In the heart of migration, it is easy to move from one golden jewel to another, racking up warblers, vireos, tanagers, and thrushes in number. But there is another way to immerse yourself in birds, and that is the focus of Slow Birding. It involves simply watching how an individual moves through time and space, how it interacts with other birds, and what decisions it is called on to make. Get to know the commonest birds, not just by sight, but by the kinds of things they do.
In her book, Slow Birding: The Art and Science of Enjoying the Birds in Your Own Backyard, Joan Strassmann tells stories about some of our commonest birds, stories that ornithologists have devoted their lives to learning. Read it and you will learn that American Robin fathers feed babies more if they have hatched from bluer eggs. Cooper’s Hawks that mostly hunt birds have a longer toe than normal to snatch them out of the sky. Male Snow Geese follow their partners to their mating grounds. White-throated Sparrows have something like four sexes. These and many more stories enrich our experiences of these easily seen birds.
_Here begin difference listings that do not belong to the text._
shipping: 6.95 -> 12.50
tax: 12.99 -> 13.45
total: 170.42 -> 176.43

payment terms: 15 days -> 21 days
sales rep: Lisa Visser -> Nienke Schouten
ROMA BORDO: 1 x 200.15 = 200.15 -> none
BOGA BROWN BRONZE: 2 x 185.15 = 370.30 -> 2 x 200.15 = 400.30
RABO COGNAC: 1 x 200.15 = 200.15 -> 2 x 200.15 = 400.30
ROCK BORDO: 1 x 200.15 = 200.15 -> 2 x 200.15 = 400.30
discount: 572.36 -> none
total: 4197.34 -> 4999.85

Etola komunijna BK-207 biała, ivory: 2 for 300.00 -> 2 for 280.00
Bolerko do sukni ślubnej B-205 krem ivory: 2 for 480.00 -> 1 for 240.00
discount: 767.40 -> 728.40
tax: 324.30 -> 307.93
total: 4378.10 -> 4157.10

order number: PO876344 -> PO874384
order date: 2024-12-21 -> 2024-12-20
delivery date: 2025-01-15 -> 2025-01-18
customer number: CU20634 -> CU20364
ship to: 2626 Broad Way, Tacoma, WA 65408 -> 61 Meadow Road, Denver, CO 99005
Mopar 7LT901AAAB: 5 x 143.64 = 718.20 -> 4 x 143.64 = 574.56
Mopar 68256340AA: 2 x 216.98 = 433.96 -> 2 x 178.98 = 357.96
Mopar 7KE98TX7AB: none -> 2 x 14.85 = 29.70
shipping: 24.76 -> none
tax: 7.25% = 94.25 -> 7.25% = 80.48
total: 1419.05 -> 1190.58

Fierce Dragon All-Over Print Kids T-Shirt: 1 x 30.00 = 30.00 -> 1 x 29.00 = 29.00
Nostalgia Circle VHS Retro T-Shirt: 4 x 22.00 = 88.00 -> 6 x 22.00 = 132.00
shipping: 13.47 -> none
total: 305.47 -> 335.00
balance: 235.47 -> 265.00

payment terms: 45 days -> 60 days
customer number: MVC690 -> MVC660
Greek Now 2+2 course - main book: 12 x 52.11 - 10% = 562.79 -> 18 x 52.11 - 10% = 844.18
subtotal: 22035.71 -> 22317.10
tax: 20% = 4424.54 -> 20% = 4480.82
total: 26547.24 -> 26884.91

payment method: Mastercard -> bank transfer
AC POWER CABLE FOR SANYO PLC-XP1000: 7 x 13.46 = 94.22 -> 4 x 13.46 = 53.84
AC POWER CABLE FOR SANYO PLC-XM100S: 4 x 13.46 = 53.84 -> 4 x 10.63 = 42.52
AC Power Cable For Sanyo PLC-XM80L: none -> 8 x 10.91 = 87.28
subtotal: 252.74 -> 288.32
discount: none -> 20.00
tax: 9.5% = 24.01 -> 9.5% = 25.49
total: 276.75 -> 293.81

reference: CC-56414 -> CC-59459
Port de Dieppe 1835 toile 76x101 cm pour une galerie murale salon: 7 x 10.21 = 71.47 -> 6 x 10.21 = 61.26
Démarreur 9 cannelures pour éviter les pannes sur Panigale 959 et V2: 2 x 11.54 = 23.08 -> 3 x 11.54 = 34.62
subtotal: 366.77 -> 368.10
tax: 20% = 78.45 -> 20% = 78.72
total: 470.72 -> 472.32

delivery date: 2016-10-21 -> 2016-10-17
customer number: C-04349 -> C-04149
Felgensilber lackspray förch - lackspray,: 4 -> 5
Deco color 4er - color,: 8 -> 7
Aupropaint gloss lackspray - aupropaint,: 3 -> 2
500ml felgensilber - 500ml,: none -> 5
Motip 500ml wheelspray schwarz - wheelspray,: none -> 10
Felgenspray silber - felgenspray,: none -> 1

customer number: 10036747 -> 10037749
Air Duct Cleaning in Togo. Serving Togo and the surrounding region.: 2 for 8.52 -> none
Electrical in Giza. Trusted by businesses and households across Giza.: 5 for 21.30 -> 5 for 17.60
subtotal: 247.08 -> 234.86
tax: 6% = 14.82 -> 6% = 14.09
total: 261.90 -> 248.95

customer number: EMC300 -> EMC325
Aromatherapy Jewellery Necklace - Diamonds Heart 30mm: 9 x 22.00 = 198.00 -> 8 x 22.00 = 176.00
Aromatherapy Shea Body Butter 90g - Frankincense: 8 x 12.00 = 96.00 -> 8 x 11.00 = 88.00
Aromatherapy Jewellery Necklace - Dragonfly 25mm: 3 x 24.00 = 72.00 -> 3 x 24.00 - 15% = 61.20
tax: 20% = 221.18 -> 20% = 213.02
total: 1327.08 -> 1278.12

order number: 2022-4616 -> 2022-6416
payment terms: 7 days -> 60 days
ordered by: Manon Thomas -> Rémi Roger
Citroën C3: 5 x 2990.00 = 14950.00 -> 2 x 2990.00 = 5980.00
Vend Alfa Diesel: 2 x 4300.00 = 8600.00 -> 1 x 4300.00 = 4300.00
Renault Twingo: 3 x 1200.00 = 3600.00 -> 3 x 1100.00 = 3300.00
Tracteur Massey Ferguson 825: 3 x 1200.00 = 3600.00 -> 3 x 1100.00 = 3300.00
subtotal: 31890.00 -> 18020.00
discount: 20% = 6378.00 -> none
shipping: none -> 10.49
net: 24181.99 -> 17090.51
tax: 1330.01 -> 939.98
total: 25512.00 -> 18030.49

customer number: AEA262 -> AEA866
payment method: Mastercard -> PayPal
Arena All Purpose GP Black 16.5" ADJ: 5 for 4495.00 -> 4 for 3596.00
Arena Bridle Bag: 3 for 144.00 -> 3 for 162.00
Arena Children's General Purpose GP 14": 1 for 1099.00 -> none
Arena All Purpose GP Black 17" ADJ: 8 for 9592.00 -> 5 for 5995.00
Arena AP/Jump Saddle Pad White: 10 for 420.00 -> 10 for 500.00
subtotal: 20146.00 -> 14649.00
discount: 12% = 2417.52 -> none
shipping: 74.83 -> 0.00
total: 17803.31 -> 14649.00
She will share a few of them in this presentation.
Joan Strassmann is Charles Rebstock Professor of Biology at Washington University in St. Louis, where her research focuses on social interactions and mutualisms of amoebas and bacteria. She received her Ph.D. in zoology at the University of Texas at Austin, where she studied social cooperation and conflict among paper wasp families. She has published more than 250 articles on social interactions in wasps, stingless bees, social amoebas, and bacteria. This work has been recognized by a number of awards, including a Guggenheim Fellowship and election to the U.S. National Academy of Sciences.
More recently she turned her attention to scientific communication, particularly to stories of birds and the scientists that study them. She recently published Slow Birding: The Art and Science of Enjoying the Birds in Your Own Backyard and is working on The Social Lives of Birds, to be published by Little, Brown Spark.